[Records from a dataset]
----------

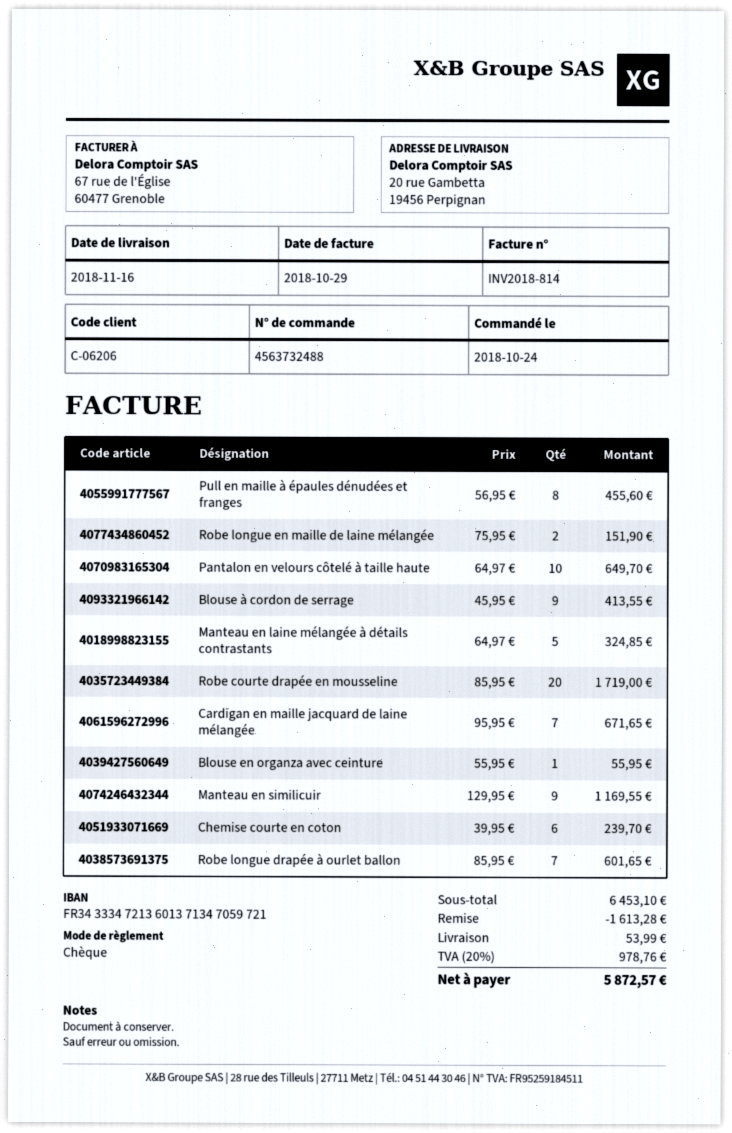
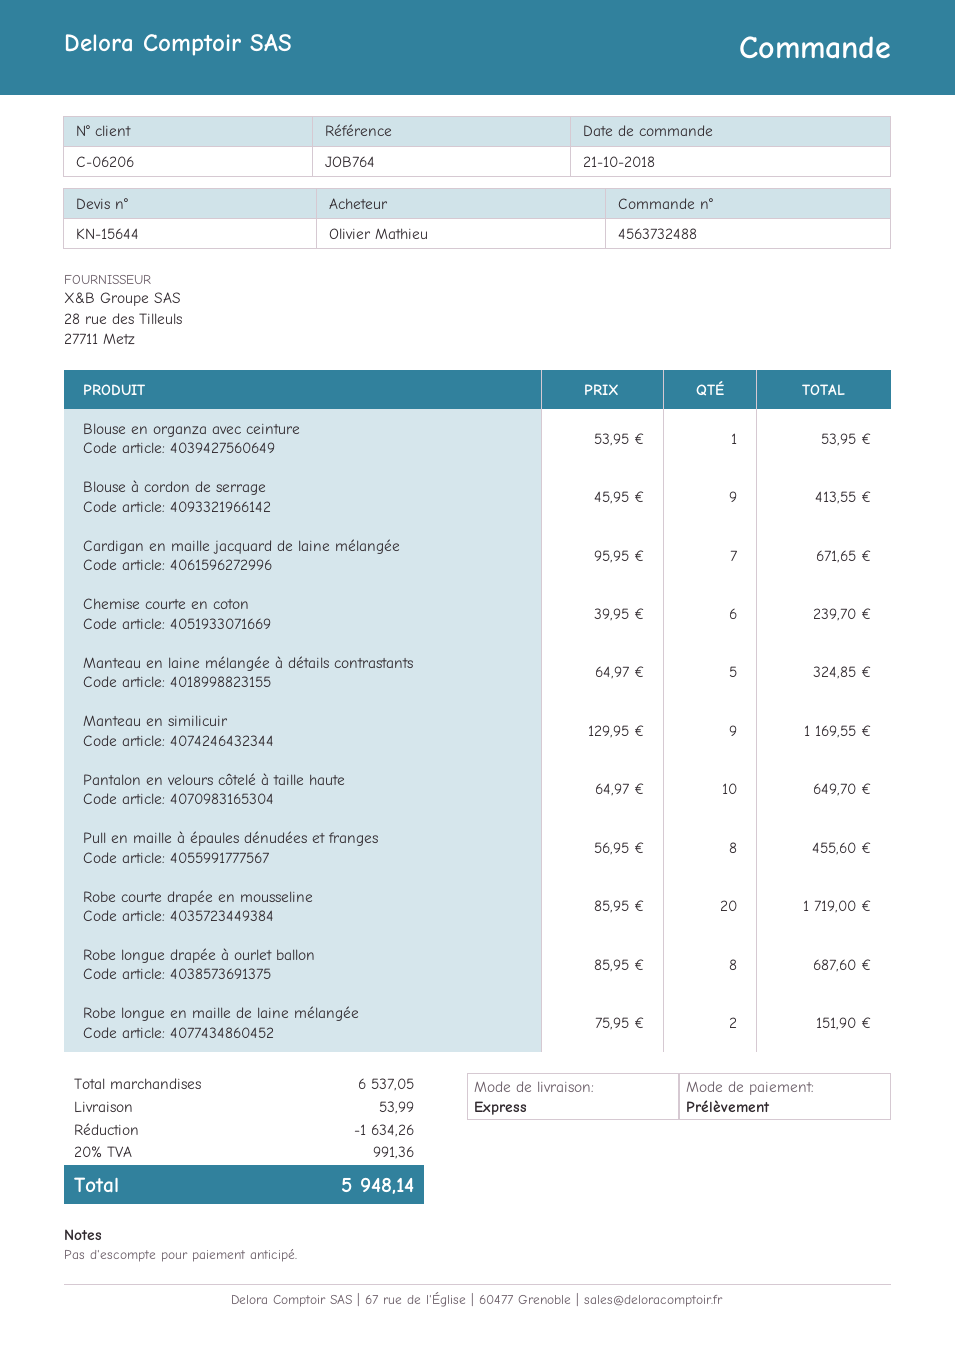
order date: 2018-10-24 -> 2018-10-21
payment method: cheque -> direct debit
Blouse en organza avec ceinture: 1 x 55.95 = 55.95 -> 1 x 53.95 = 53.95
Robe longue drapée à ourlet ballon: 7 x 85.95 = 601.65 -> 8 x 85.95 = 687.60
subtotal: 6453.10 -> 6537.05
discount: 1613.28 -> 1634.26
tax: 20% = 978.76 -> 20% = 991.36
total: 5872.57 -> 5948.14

----------

--- YOUR TASK ---
Pictures are to be dropped, and the remaining data set down exactly.

--- EXERCISE ANSWER ---
order date: 2018-10-24 -> 2018-10-21
payment method: cheque -> direct debit
Blouse en organza avec ceinture: 1 x 55.95 = 55.95 -> 1 x 53.95 = 53.95
Robe longue drapée à ourlet ballon: 7 x 85.95 = 601.65 -> 8 x 85.95 = 687.60
subtotal: 6453.10 -> 6537.05
discount: 1613.28 -> 1634.26
tax: 20% = 978.76 -> 20% = 991.36
total: 5872.57 -> 5948.14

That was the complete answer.